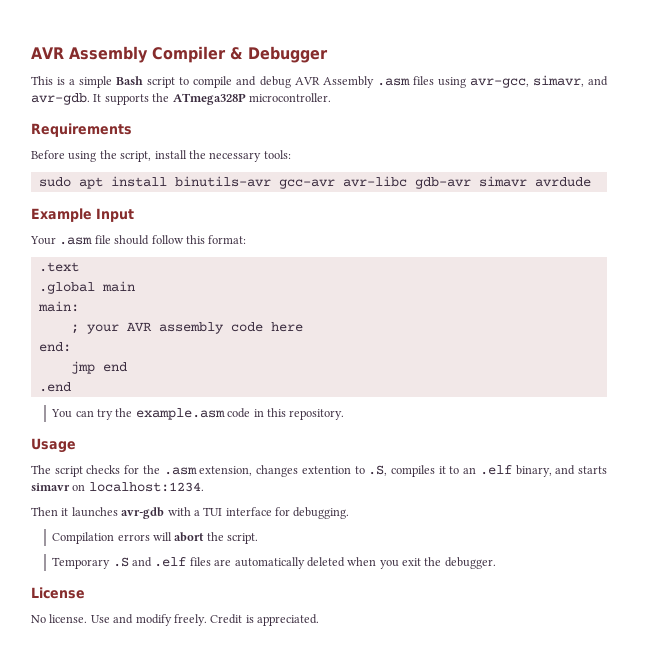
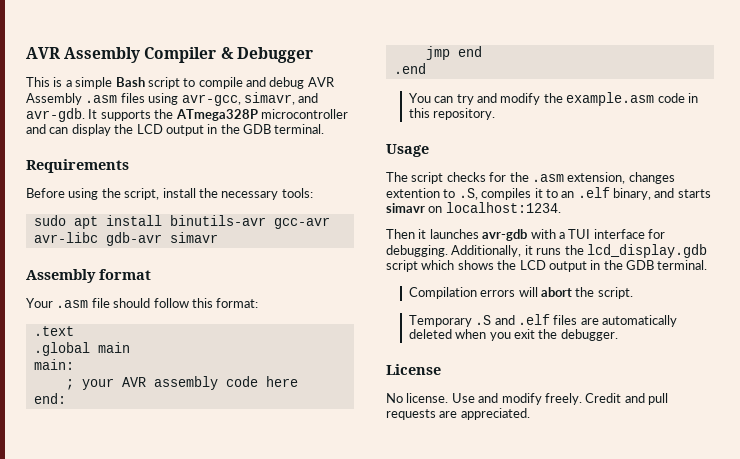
- It supports the ATmega328P microcontroller.
+ It supports the ATmega328P microcontroller and can display the LCD output in the GDB terminal.
- sudo apt install binutils-avr gcc-avr avr-libc gdb-avr simavr avrdude
- Example Input
+ sudo apt install binutils-avr gcc-avr avr-libc gdb-avr simavr
+ Assembly format
- You can try the example.asm code in this repository.
+ You can try and modify the example.asm code in this repository.
+ Additionally, it runs the lcd_display.gdb script which shows the LCD output in the GDB terminal.
- Credit is appreciated.
+ Credit and pull requests are appreciated.

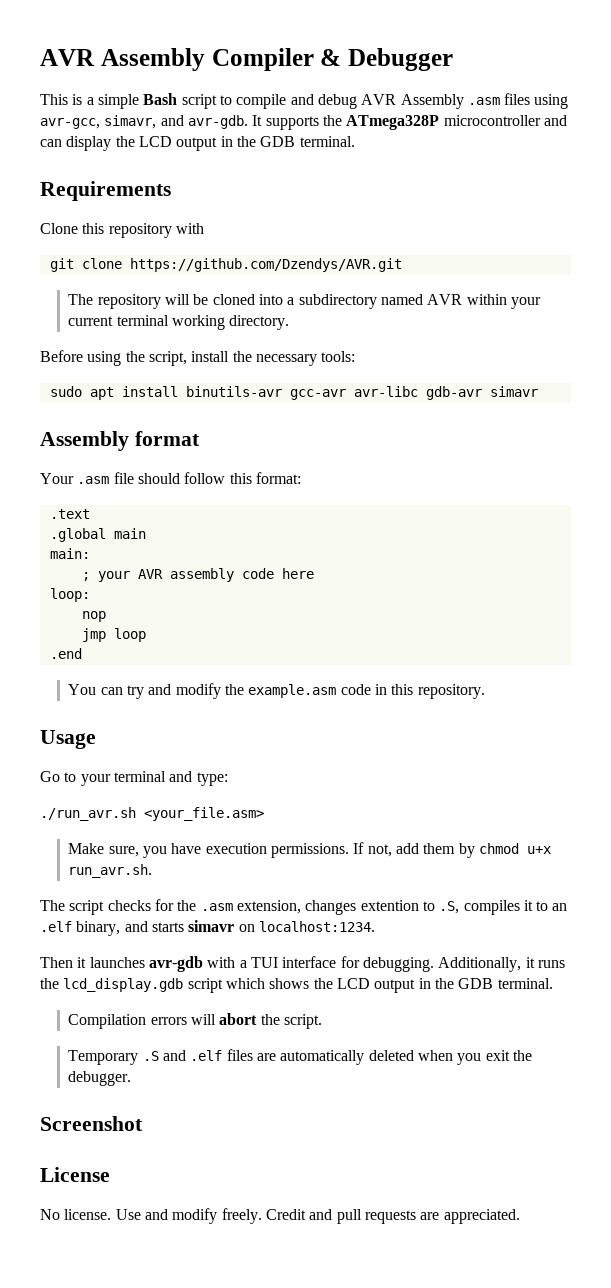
+ Clone this repository with
+ git clone https://github.com/Dzendys/AVR.git
+ The repository will be cloned into a subdirectory named AVR within your current terminal working directory.
- end:
+ loop:
+ nop
- jmp end
+ jmp loop
+ Go to your terminal and type:
+ ./run_avr.sh <your_file.asm>
+ Make sure, you have execution permissions. If not, add them by chmod u+x run_avr.sh.
+ Screenshot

+--

*EXERCISE BRIEF*
Show each line of the listing that holds the string "Credit".

*OUTPUT FOR THIS TASK*
- Credit is appreciated.
+ Credit and pull requests are appreciated.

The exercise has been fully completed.